Your objective> Output every record below exactly.

Information provided>
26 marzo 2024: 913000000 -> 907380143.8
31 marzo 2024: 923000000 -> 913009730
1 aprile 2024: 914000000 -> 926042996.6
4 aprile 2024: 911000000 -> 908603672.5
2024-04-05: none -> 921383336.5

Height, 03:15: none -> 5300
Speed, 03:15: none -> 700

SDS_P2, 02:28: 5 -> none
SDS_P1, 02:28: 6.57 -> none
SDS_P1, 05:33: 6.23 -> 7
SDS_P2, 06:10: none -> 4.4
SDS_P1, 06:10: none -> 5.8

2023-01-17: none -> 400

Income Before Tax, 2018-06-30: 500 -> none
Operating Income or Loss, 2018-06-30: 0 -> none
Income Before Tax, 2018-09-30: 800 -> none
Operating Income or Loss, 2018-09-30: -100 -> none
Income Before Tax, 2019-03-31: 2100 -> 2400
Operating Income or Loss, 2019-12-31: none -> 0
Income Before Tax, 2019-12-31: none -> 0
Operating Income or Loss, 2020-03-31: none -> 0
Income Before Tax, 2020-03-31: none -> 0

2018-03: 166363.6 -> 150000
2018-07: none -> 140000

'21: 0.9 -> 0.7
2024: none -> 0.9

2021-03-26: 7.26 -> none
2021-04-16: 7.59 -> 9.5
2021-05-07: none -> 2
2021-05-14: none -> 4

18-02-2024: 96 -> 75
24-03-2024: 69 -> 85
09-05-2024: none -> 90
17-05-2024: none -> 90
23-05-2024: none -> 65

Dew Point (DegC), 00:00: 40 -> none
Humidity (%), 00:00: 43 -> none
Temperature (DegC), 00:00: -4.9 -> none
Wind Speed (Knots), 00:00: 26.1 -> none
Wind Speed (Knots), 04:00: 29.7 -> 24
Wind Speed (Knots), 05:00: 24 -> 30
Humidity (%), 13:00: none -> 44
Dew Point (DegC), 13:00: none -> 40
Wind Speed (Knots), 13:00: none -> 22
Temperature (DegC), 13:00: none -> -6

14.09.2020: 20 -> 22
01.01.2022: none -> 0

Your solution>
26 marzo 2024: 913000000 -> 907380143.8
31 marzo 2024: 923000000 -> 913009730
1 aprile 2024: 914000000 -> 926042996.6
4 aprile 2024: 911000000 -> 908603672.5
2024-04-05: none -> 921383336.5

Height, 03:15: none -> 5300
Speed, 03:15: none -> 700

SDS_P2, 02:28: 5 -> none
SDS_P1, 02:28: 6.57 -> none
SDS_P1, 05:33: 6.23 -> 7
SDS_P2, 06:10: none -> 4.4
SDS_P1, 06:10: none -> 5.8

2023-01-17: none -> 400

Income Before Tax, 2018-06-30: 500 -> none
Operating Income or Loss, 2018-06-30: 0 -> none
Income Before Tax, 2018-09-30: 800 -> none
Operating Income or Loss, 2018-09-30: -100 -> none
Income Before Tax, 2019-03-31: 2100 -> 2400
Operating Income or Loss, 2019-12-31: none -> 0
Income Before Tax, 2019-12-31: none -> 0
Operating Income or Loss, 2020-03-31: none -> 0
Income Before Tax, 2020-03-31: none -> 0

2018-03: 166363.6 -> 150000
2018-07: none -> 140000

'21: 0.9 -> 0.7
2024: none -> 0.9

2021-03-26: 7.26 -> none
2021-04-16: 7.59 -> 9.5
2021-05-07: none -> 2
2021-05-14: none -> 4

18-02-2024: 96 -> 75
24-03-2024: 69 -> 85
09-05-2024: none -> 90
17-05-2024: none -> 90
23-05-2024: none -> 65

Dew Point (DegC), 00:00: 40 -> none
Humidity (%), 00:00: 43 -> none
Temperature (DegC), 00:00: -4.9 -> none
Wind Speed (Knots), 00:00: 26.1 -> none
Wind Speed (Knots), 04:00: 29.7 -> 24
Wind Speed (Knots), 05:00: 24 -> 30
Humidity (%), 13:00: none -> 44
Dew Point (DegC), 13:00: none -> 40
Wind Speed (Knots), 13:00: none -> 22
Temperature (DegC), 13:00: none -> -6

14.09.2020: 20 -> 22
01.01.2022: none -> 0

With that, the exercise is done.